A topic for the discussion of Doctor Who, Arrow, and The Flash. Beware possible invasions of iZombie, Sleepy Hollow, or pretty much any other "genre" (read: sci fi, superhero, or fantasy) show that captures our fancy. Expect adult content and discussion of the Big Gay Sex.
Marvel superheroes are discussed over at the MCU thread.
Whitefont all unaired in the U.S. ep discussion, identifying it as such, and including the show and ep title in blackfont.
Blackfont is allowed after the show has aired on the east coast.
This is NOT a general TV discussion thread.
How could he possibly know she'd fasten her seatbelt?
I can buy that the seat belt made the difference, but Carter obviously didn't know that it would. I think his "plan" was to get to the site a little bit sooner. Unclear when he decided to ram the invisible science shack, but he hoped that might change things.
I thought ramming the shack was the plan, but since the crash happened anyway, WTF?
I'm both heartened and disheartened to know the star can't explain it either.
I would have rated this pretty highly as a clip show if that part had made any sense--because the idea that they were in the clips and watching them instead of just remembering or reliving them added an immediacy to the whole gimmick. Ah, well.
At least the relationship was consummated.
Hope Jo/Zane either doesn't happen, or happens right this time.
Okay, Colin says it was a mad dash to try anything, and it was like Matt said--the honk caused Allison to put on the seatbelt.
I ♥ Buffistas. I was just coming here to ask all that -- particularly the changy Jack/Grant stuff.

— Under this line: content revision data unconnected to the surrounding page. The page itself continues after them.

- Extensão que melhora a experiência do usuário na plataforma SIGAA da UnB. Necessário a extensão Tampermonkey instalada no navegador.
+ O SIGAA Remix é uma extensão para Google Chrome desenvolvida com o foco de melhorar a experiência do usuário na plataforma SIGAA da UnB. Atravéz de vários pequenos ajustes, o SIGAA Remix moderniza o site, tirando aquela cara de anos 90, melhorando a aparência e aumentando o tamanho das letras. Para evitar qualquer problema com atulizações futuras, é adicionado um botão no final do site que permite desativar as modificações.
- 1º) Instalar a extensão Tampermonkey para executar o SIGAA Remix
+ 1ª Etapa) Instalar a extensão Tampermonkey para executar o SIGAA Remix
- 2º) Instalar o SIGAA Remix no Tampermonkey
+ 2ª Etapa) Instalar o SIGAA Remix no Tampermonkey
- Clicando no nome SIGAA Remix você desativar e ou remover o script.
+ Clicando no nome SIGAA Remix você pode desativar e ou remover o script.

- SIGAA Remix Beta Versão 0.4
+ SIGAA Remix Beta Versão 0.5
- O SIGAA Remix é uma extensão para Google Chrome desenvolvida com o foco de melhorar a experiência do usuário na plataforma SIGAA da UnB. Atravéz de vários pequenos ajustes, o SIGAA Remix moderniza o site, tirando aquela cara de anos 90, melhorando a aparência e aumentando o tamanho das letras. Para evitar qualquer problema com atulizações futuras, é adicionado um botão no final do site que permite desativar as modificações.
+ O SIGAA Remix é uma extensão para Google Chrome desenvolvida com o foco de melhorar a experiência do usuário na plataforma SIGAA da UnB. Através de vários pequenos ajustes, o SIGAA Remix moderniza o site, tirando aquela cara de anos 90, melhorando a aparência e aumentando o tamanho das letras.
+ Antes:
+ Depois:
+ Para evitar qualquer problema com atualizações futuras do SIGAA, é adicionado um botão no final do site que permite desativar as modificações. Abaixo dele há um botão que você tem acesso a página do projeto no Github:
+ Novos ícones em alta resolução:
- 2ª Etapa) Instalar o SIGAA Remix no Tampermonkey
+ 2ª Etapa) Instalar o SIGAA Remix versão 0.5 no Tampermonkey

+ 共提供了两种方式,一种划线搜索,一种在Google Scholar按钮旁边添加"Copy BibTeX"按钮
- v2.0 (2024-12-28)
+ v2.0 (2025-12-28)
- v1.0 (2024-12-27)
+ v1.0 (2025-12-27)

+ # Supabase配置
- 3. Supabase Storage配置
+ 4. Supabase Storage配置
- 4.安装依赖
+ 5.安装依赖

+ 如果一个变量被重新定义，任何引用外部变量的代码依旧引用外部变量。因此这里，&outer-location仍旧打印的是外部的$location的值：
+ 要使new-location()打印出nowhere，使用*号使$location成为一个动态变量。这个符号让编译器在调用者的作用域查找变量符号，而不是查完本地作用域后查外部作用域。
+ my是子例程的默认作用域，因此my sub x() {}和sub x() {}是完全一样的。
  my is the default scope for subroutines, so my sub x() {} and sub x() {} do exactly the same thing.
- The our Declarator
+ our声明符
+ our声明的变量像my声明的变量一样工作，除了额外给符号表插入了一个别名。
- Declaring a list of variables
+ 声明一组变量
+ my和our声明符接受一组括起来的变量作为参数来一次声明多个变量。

OK, so the version of Jack stuck back in 1947 left a message for the present, and presumably grew old and died. Present day Jack got the message, changed history. So neither he nor Grant ever went back in time. So how did the message get left? Also while in the past when did Grant find time to make the investment? And why was it intact? After he had disappeared for seven years, wasn't he legally declared dead, with it reverting to his heirs? And once he did not travel back in time, how did the investment get made anyway?
I think Carter and Grant both had machinery that was set to fling them forward back in 1947, and that flicker we saw where their clothing changed in Beverly's secret lair was them returning to the present and replacing or overwriting their new timeline selves.
I've decided all of Matt's answers are the right ones, and will take his word over Colin's at this point.
That certainly makes as much sense as any time travel scenario can.
I think Carter and Grant both had machinery that was set to fling them forward back in 1947, and that flicker we saw where their clothing changed in Beverly's secret lair was them returning to the present and replacing or overwriting their new timeline selves.
That's what I assumed too, since they were talking in 1947 about the beacons being about to activate.
The problem with that is that their first plan depended on changing history so Beverly didn't steal the DED in the first place, in which case there wouldn't be a time-travel doohickey to send them back. (Which I assume is why that plan failed on a universe-trying-to-avoid-a-paradox level, but you'd think Grant would have considered it!)
I enjoyed the ep overall, but single-loop time travel stories make me so cranky. At least I knew where this one was going ahead of time so I could steel myself for the inevitable eye-rolling.
I was relieved about one thing: I thought that Jack would get to Allison in 1947 to warn her, but in doing so would accidentally prevent her from kissing the other 1947 Jack. Jack would return to the present and find that Allison was alive but that they had never hooked up. Cue sad trombone. Anyway, I'm glad that didn't happen.